In the listing beneath this line, copy exactly the lines starting with the one containing "align-items: center ->" and going on through the one containing "length is in".
** Dataset extract follows **
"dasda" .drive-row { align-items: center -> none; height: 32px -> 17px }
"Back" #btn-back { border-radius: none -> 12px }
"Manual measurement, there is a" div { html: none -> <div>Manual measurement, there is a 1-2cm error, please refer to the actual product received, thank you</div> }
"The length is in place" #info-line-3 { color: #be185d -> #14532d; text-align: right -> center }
** End of Dataset extract **
** Dataset extract follows **
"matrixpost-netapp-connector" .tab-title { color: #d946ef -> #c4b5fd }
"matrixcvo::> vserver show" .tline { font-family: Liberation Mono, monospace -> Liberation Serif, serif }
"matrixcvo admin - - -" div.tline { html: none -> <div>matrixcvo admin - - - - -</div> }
** End of Dataset extract **
• **Answer below**:
"dasda" .drive-row { align-items: center -> none; height: 32px -> 17px }
"Back" #btn-back { border-radius: none -> 12px }
"Manual measurement, there is a" div { html: none -> <div>Manual measurement, there is a 1-2cm error, please refer to the actual product received, thank you</div> }
"The length is in place" #info-line-3 { color: #be185d -> #14532d; text-align: right -> center }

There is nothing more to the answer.